Preamble
This was a short post that turned into a longer post. The purpose of short post was to highlight and share a new package we have been working on to improve access to Canadian statistical data. This then turned into a post about domestic tourism patterns, and ultimately a discussion about two different types of visualization techniques for comparing changes over time.
Jens and I have been working on an R package to work with Statistics Canada’s public datasets (traditionally referred to as CANSIM tables). I’ll touch more on the purpose of this package shortly, but as the package heads towards completion it needs bug-fixing, tidying, and thoughtful critique ahead of any future CRAN release, and that requires more eyeballs on the code, and more users playing around with the package.

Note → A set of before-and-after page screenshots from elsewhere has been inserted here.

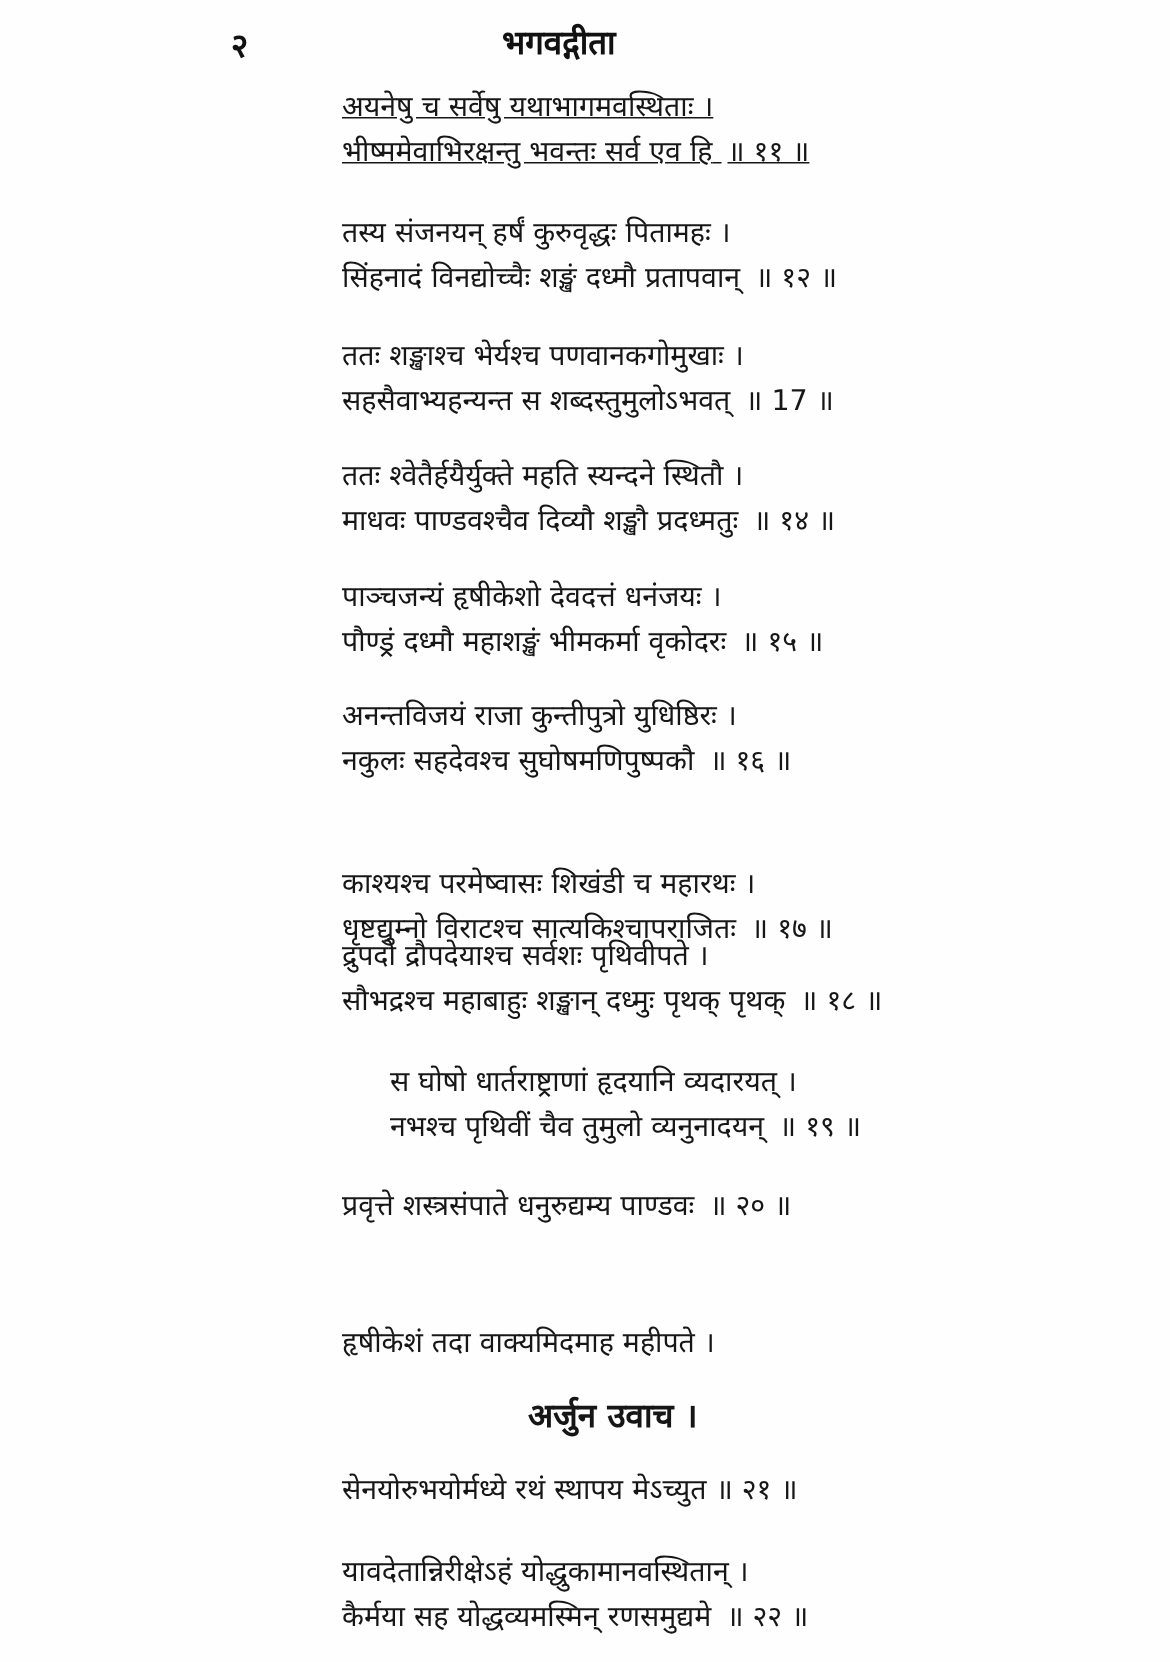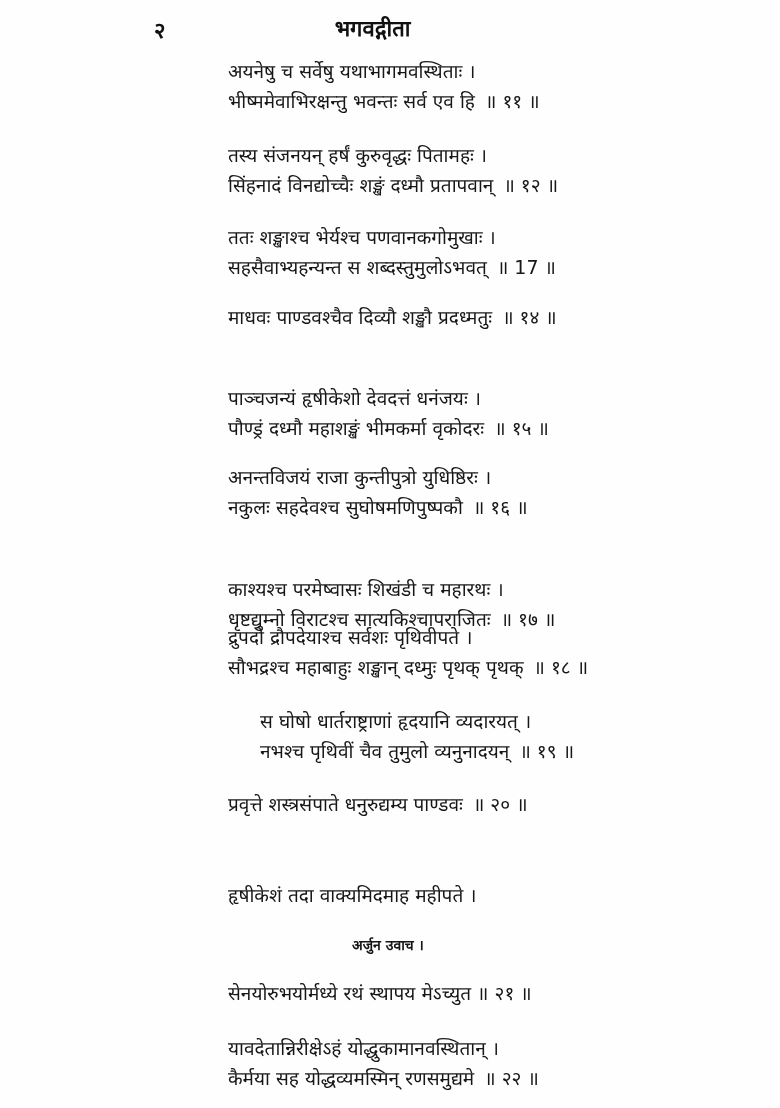--- a/index.html
+++ b/index.html
@@ -81,7 +81,7 @@
   <div class="page-number">२</div>
   <div class="running-head">भगवद्गीता</div>
 
-  <div class="verse" style="top:56px;">
+  <div class="verse" style="top:56px;text-decoration:underline;">
     <span class="line">अयनेषु च सर्वेषु यथाभागमवस्थिताः ।</span>
     <span class="line"><span>भीष्ममेवाभिरक्षन्तु भवन्तः सर्व एव हि</span> <span class="num">॥ ११ ॥</span></span>
   </div>

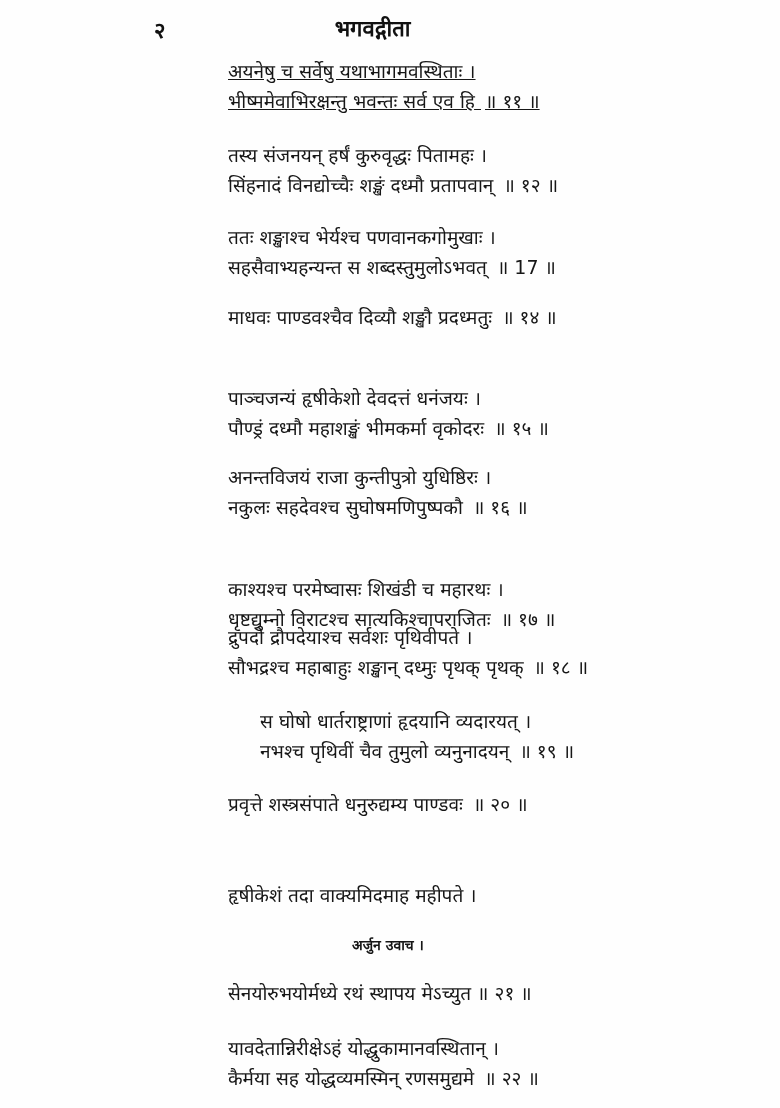--- a/index.html
+++ b/index.html
@@ -97,6 +97,7 @@
   </div>
 
   <div class="verse" style="top:302px;">
+    <span class="line">ततः श्वेतैर्हयैर्युक्ते महति स्यन्दने स्थितौ ।</span>
     <span class="line"><span>माधवः पाण्डवश्चैव दिव्यौ शङ्खौ प्रदध्मतुः</span> <span class="num">॥ १४ ॥</span></span>
   </div>
 

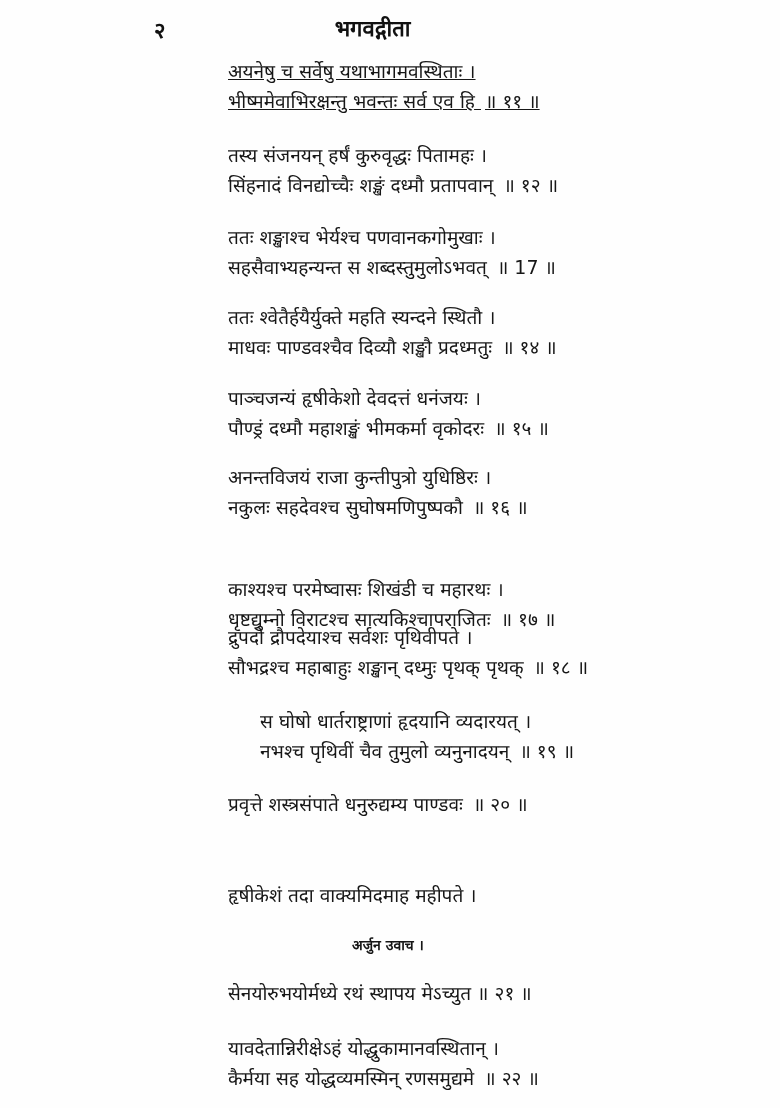--- a/index.html
+++ b/index.html
@@ -58,7 +58,7 @@
     .speaker {
       position: absolute;
       left: 352px;
-      font-size: 14px;
+      font-size: 22px;
       line-height: 30px;
       font-weight: bold;
       color: #161616;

As tourism statistics are what I do in my day-job, I thought it would be neat to showcase this packages abilities with some tourism data. In this case, we will look at some trends in domestic tourism spending and visitation in Canadian Metropolitan Areas from Statistics Canada’s Travel Survey of Residents of Canada dataset.
This post also demonstrates a couple of different approaches for displaying chronological rankings, using a new package for Tuftian slopegraphs by Thomas Leeper to make this And to see how it compares to one of my favourite chart-types, the dumbell plot from the ggalt package by Bob Rudis, and when one is more appropriate to use than another one.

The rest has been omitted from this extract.